Sebagai makhluk, kita senantiasa mencari-cari siapa sesungguhnya pencipta kita, siapakah yang menciptakan alam semesta, langit, bumi beserta makhluk-makhluk yang menghuninya. Dengan berbagai metodelogi, mungkin kita dapat menemukan-Nya, bahkan berkenalan langsung dengan-Nya. Koq bisa ya?...bagaimana caranya?... Untuk dapat bisa menemukan-Nya dan bahkan bisa berkenalan dengan-Nya, kita bisa memaksimalkan tiga unsur kecerdasan manusia yang tentunya semenjak terlahir ke dunia ini kita sudah memilikinya, hanya saja bergantung bagaimana cara kita memanfaatkannya. Ketiga unsur itu adalah : kecerdasan berfikir (IQ), kecerdasan spiritual (SQ) dan kecerdasan emosional (EQ). dengan memaksimalkan ketiga unsur tersebut kita akan dibawa ke suatu pemahaman yang sangat luar biasa, sehingga kita akan mampu dipertemukan dengan yang maha tinggi. Mari sedikit bercengkrama dengan orang-orang yang pernah hidup di jaman dahulu, agar kita juga dapat diperkenalkan dengan pencarian mereka akan hakikinya kehidupan. Lihatlah, Newton (1642-1727 M.), menemukan gaya grafitasi melalui renungannya setelah dia melihat buah apel yang jatuh tidak jauh dari tempat duduknya. Sebelumnya, Archimedes (212-287 M.), ahli matematika Yunani kuno kebingungan apakah mahkota Raja Hieron murni atau telah dicampur oleh sang pandai emas dengan bahan-bahan selain emas?... Akhirnya ia pun menemukan jawabannya ketika sedang berendam mandi. Ide tentang apa yang kemudian dinamai berat jenis ditemukannya ketika itu, demikian dan masih banyak lagi.
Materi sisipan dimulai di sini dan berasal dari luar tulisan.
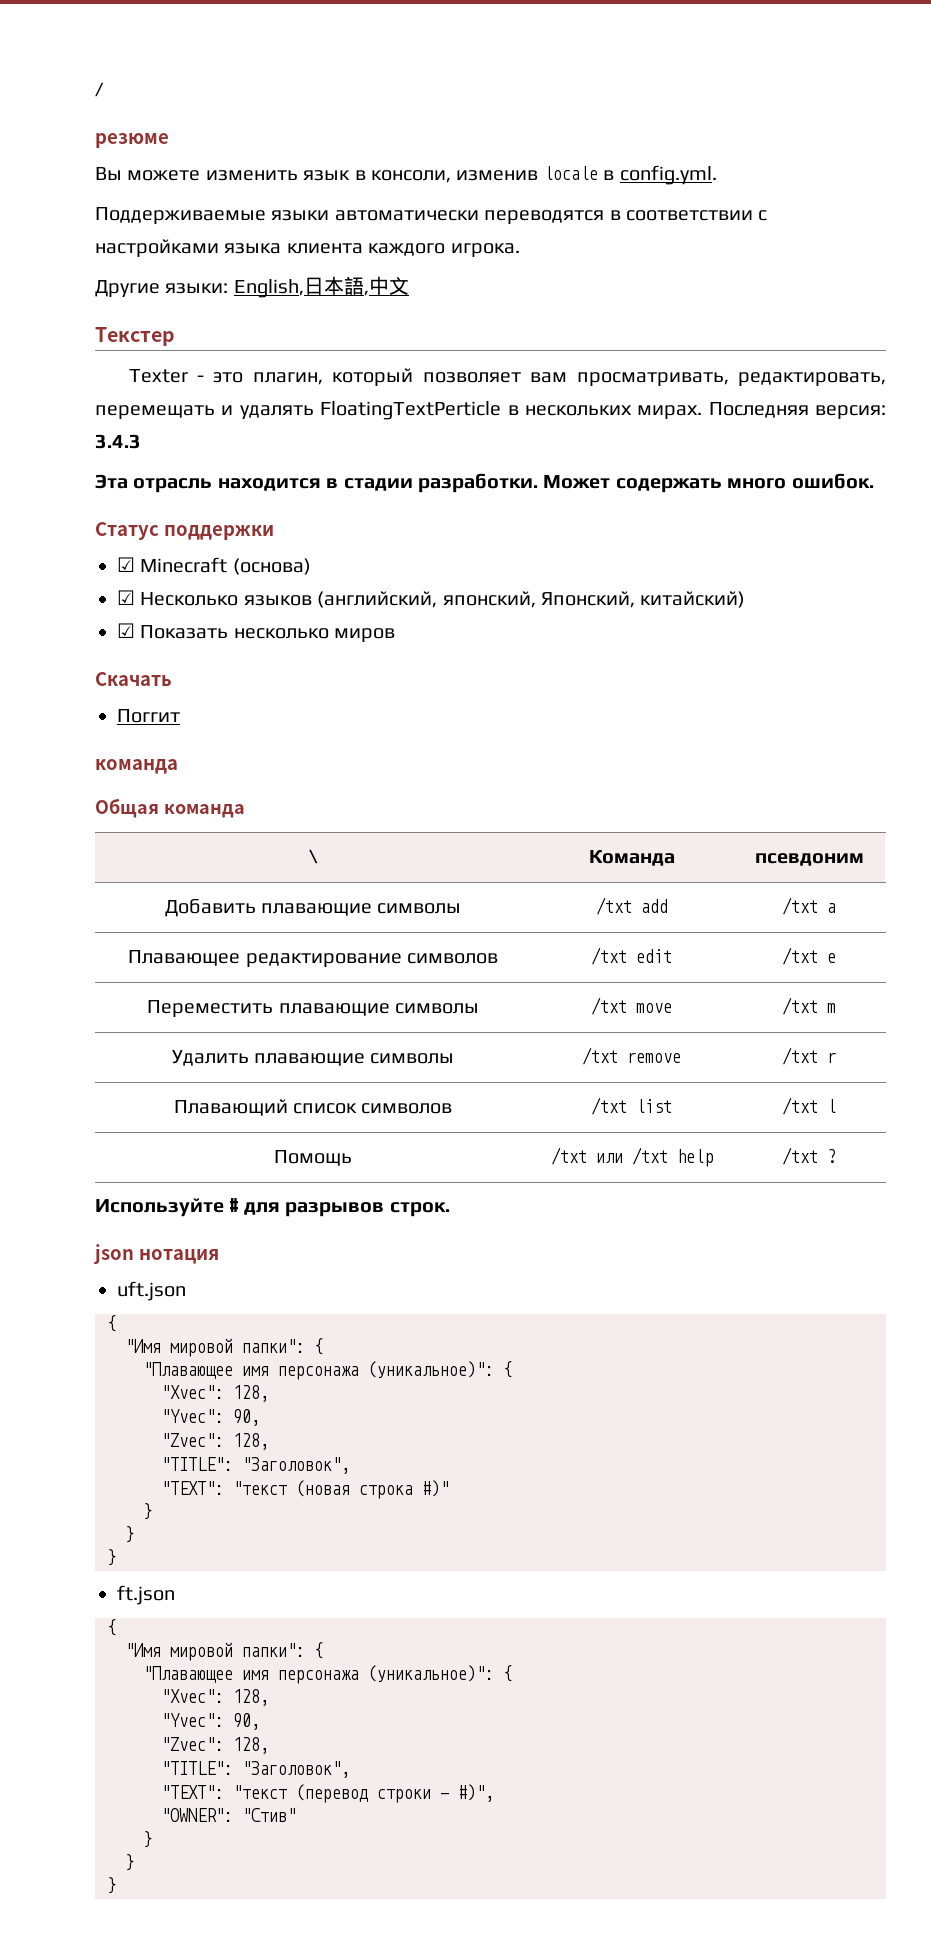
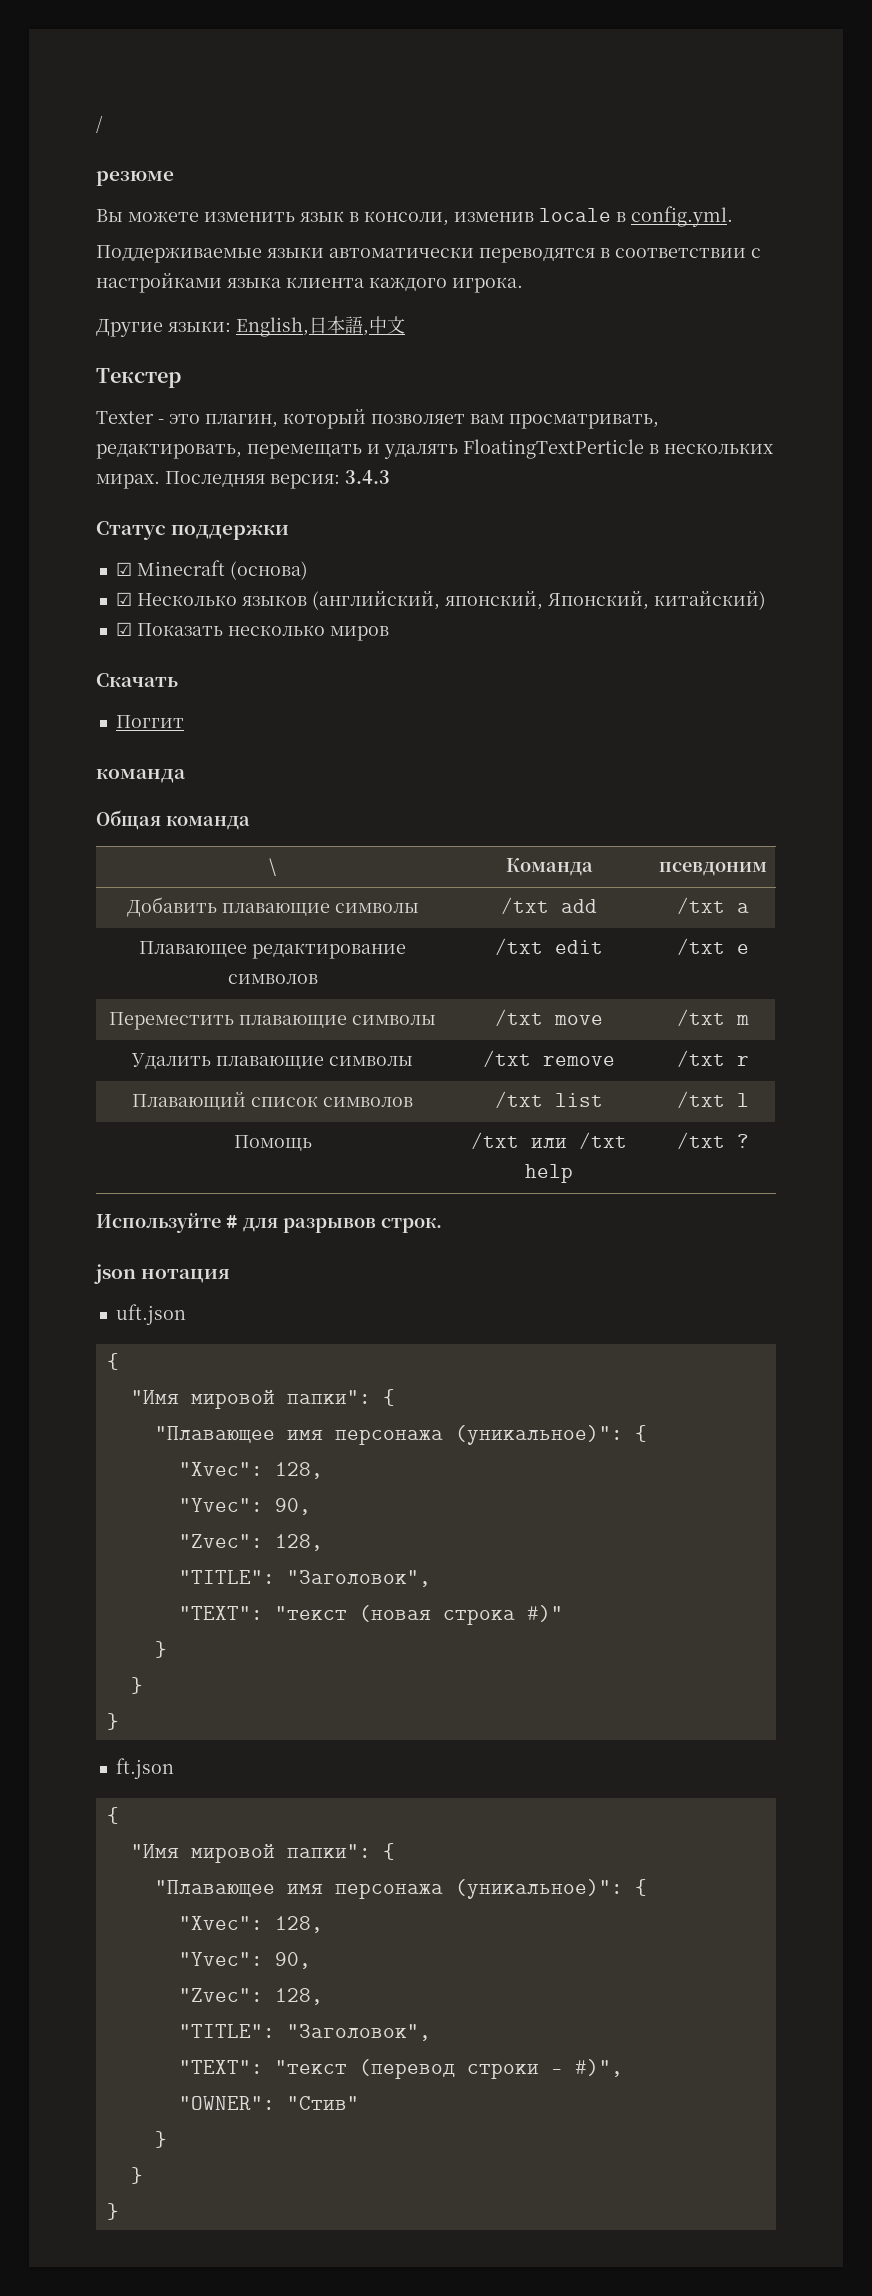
[95,473,874,493] // Эта отрасль находится в стадии разработки. Может содержать много ошибок. -> (390, 477) none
Akan tetapi, apakah ini hanya suatu kebetulan atau itu adalah contoh hidayah Tuhan yang dianugerahkan-Nya kepada mereka yang berjalan dengan giat dan tekun menelusuri hukum-hukum (
sunnatullah) yang ditetapkan-Nya?... Sepertinya demikian. Newton dan Archimedes adalah beberapa orang yang dapat memanfaatkan kecerdasan berfikir (IQ), kecerdasan spiritual (SQ) dan kecerdasan emosional (EQ) dengan baik, sehingga pencarian dan rasa penasarannya dapat terpenuhi. Sementara ini banyak dari kita yang hanya mampu mengoptimalkan kecerdasan berfikir (IQ) saja, sehingga dapat disimpulkan pencarian akan hadirnya Tuhan mengalami kegagalan. Dengan demikian untuk memperhatikan kehadiran-Nya tidak cukup hanya dengan kecerdasan berfikir (IQ) saja, melainkan juga dengan kecerdasan spiritual (SQ), dan kecerdasan emosional (EQ), atau mata hati. Tanpa keterlibatan kecerdasan emosional dan spiritual, tanda-tanda Tuhan tersebut tidak akan terjangkau, persis seperti seseorang yang akan menikmati merdunya musik, dengan menggunakan kedua matanya tetapi sambil menutup kedua telinganya. Namun, trio kecerdasan tadi masih belum juga cukup untuk mencapai kesuksesan dunia dan akhirat. Siapa yang meragukan Fir’aun tidak mempunyai SQ tinggi, Qorun tidak memiliki EQ tinggi dan Haman tidak memiliki IQ yang tinggi?... Datanglah Anda ke Mesir, di sana terdapat peninggalan mereka bertiga misalnya pyramid dan situs Luxor. Maka anda akan mengira betapa cerdasnya mereka! Siapa bilang Fir’aun tidak mengenal SQ?... Bila SQ berhubungan dengan ketuhanan, maka Fir’aun bukan hanya membicarakannya, tapi ia mengaku bahwa dirinyalah Tuhan. Jika SQ berhubungan dengan makna hidup seperti dikatakan oleh Zohar dan Marshall, bahwa jalan hidup seseorang lebih bermakna dibandingkan dengan yang lain, maka apa yang tidak dimiliki oleh Fir’aun?... Bahkan, ada yang berpendapat Fir’aun membangun pyramid sebagai pemakaman untuk dirinya, beserta hartanya sebagai bekal di alam abadi. Artinya, ia menyadari ada dunia lain setelah alam dunia. Tetapi ia tetap sombong.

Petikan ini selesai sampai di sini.